— TASK PROMPT —
Throughout the entries below, report every line where "Galaxy" is found.

*** GIVEN DATA Section Begins ***

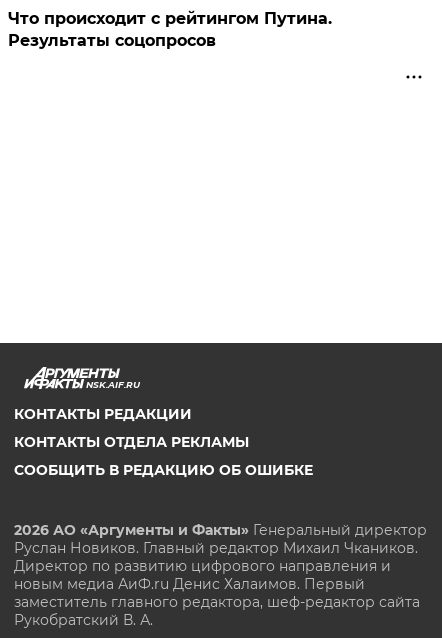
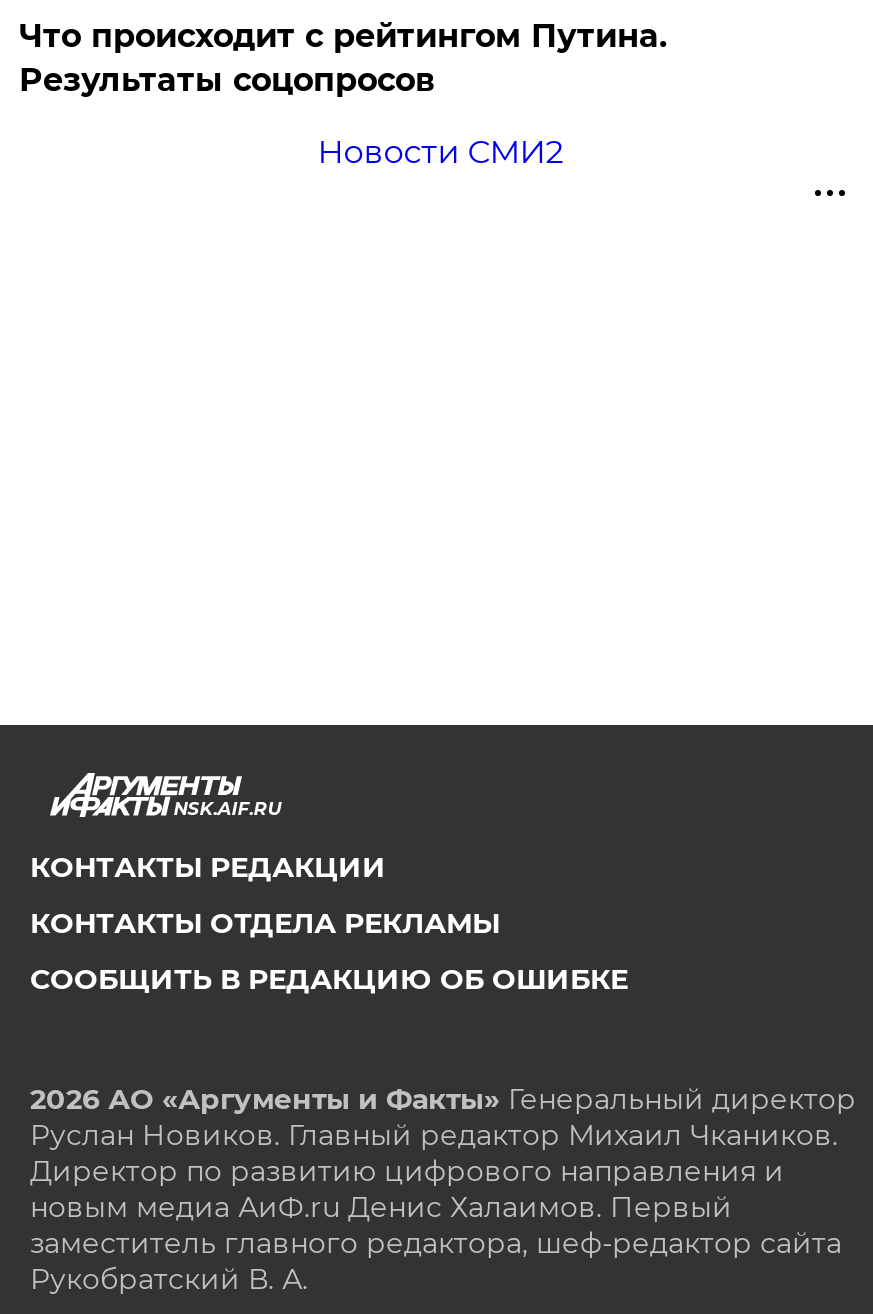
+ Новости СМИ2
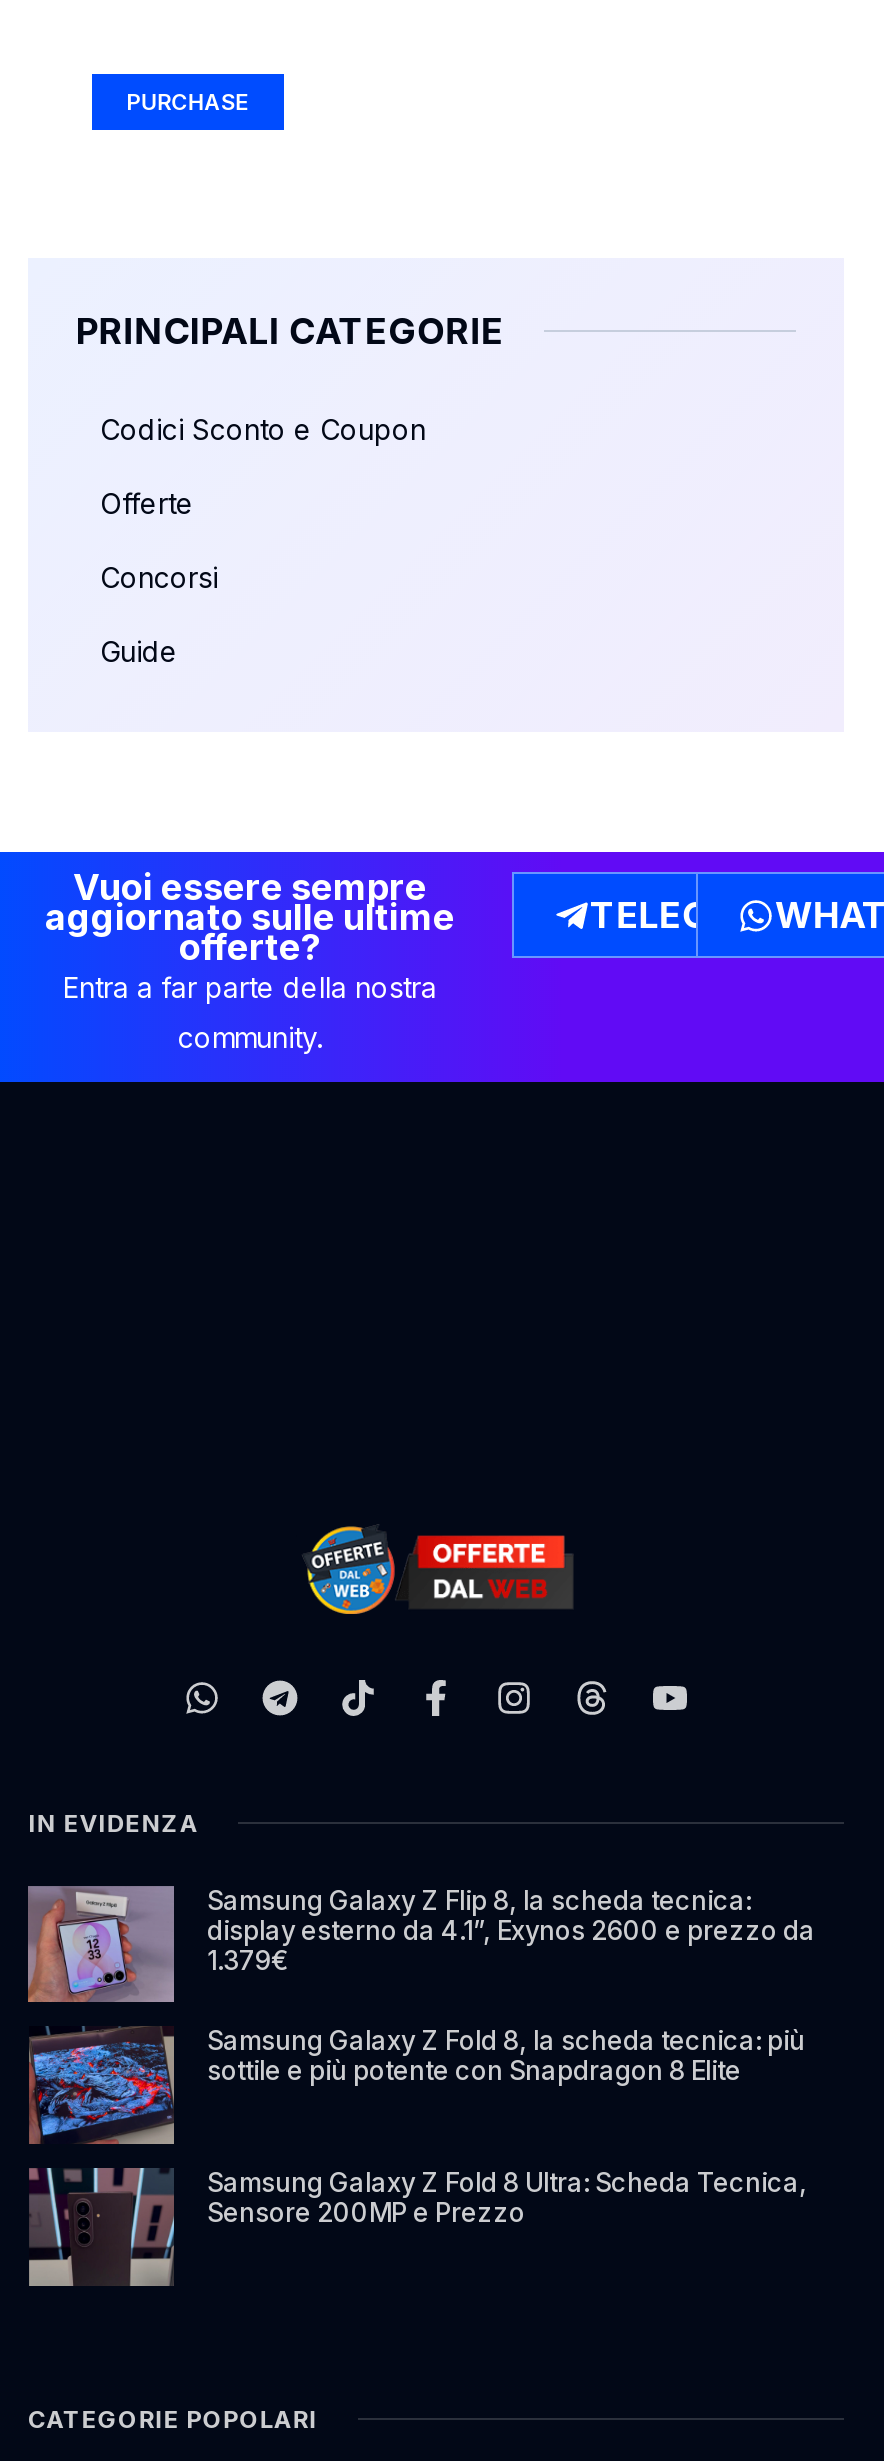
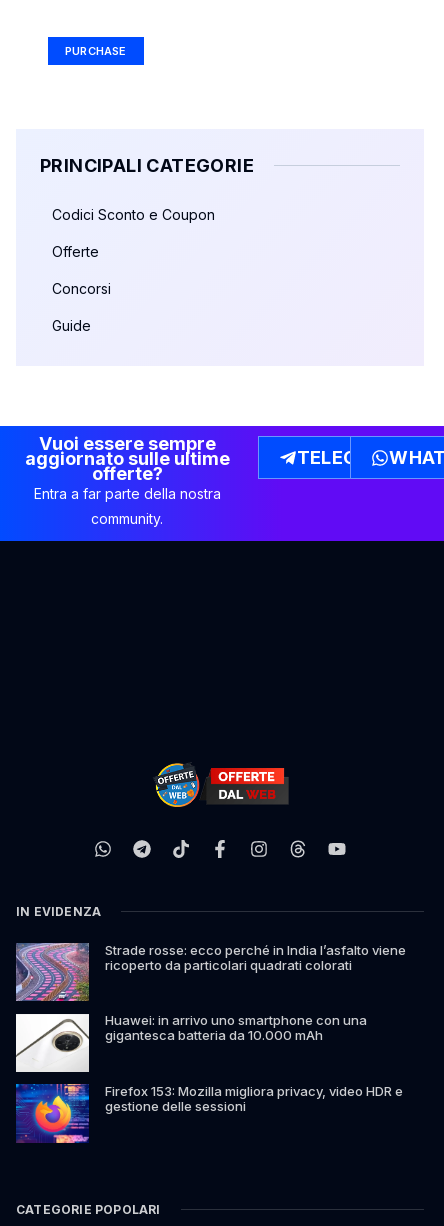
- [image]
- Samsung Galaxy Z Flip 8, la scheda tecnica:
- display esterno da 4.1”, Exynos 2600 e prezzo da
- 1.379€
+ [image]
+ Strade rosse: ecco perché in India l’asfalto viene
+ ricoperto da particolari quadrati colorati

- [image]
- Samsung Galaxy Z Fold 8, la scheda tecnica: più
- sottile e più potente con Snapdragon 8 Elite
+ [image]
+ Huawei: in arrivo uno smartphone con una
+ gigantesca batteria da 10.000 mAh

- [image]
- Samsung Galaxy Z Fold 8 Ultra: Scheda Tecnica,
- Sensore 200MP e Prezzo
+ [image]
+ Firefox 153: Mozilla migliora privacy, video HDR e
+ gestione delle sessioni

*** GIVEN DATA Section Ends ***
*** GIVEN DATA Section Begins ***

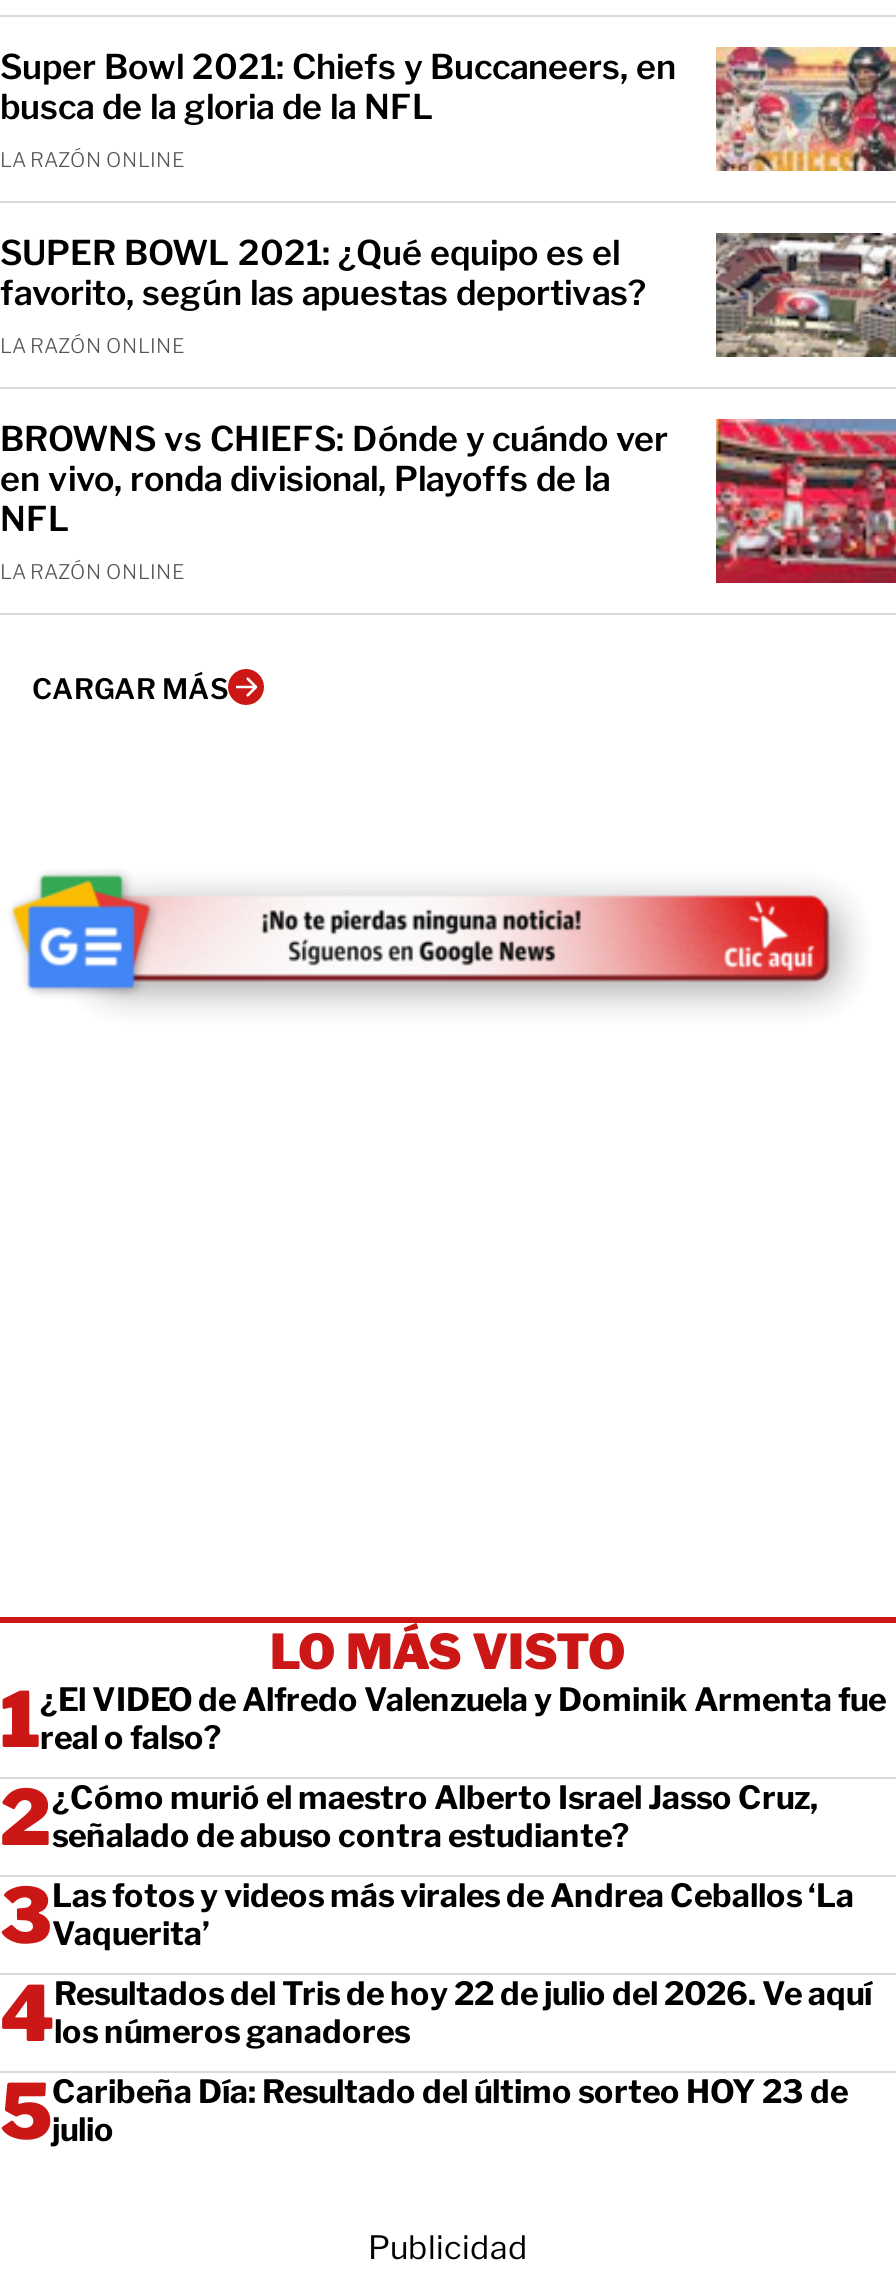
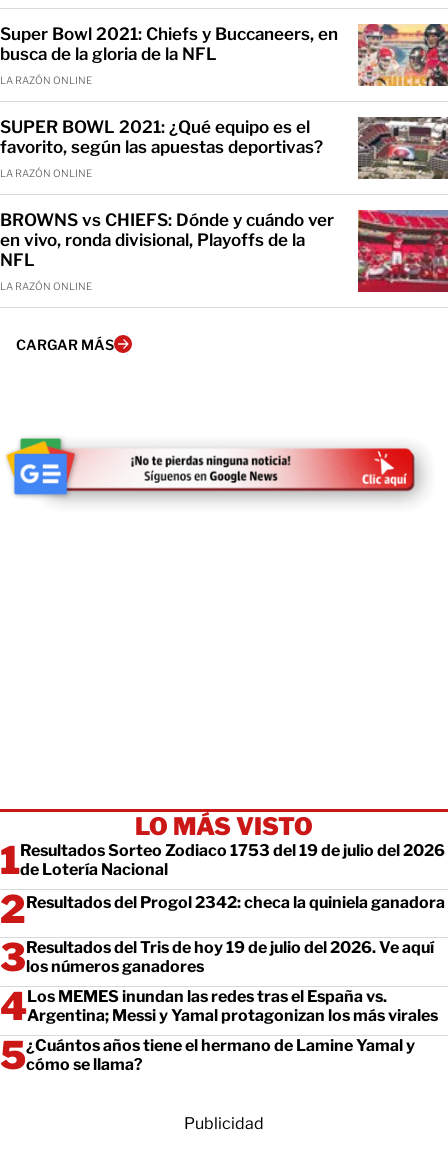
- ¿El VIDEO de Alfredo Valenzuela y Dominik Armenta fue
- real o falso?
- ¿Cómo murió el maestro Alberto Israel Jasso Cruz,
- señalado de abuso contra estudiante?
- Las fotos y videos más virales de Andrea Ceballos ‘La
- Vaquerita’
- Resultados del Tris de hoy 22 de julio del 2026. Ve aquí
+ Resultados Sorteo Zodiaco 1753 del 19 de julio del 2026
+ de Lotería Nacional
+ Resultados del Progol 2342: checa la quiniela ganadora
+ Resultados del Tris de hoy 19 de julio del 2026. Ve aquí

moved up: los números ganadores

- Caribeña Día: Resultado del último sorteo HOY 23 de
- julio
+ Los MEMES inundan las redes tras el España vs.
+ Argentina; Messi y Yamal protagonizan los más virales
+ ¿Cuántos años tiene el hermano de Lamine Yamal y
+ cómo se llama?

*** GIVEN DATA Section Ends ***

— RESPONSE TO THE EXERCISE —
- Samsung Galaxy Z Flip 8, la scheda tecnica:
- Samsung Galaxy Z Fold 8, la scheda tecnica: più
- Samsung Galaxy Z Fold 8 Ultra: Scheda Tecnica,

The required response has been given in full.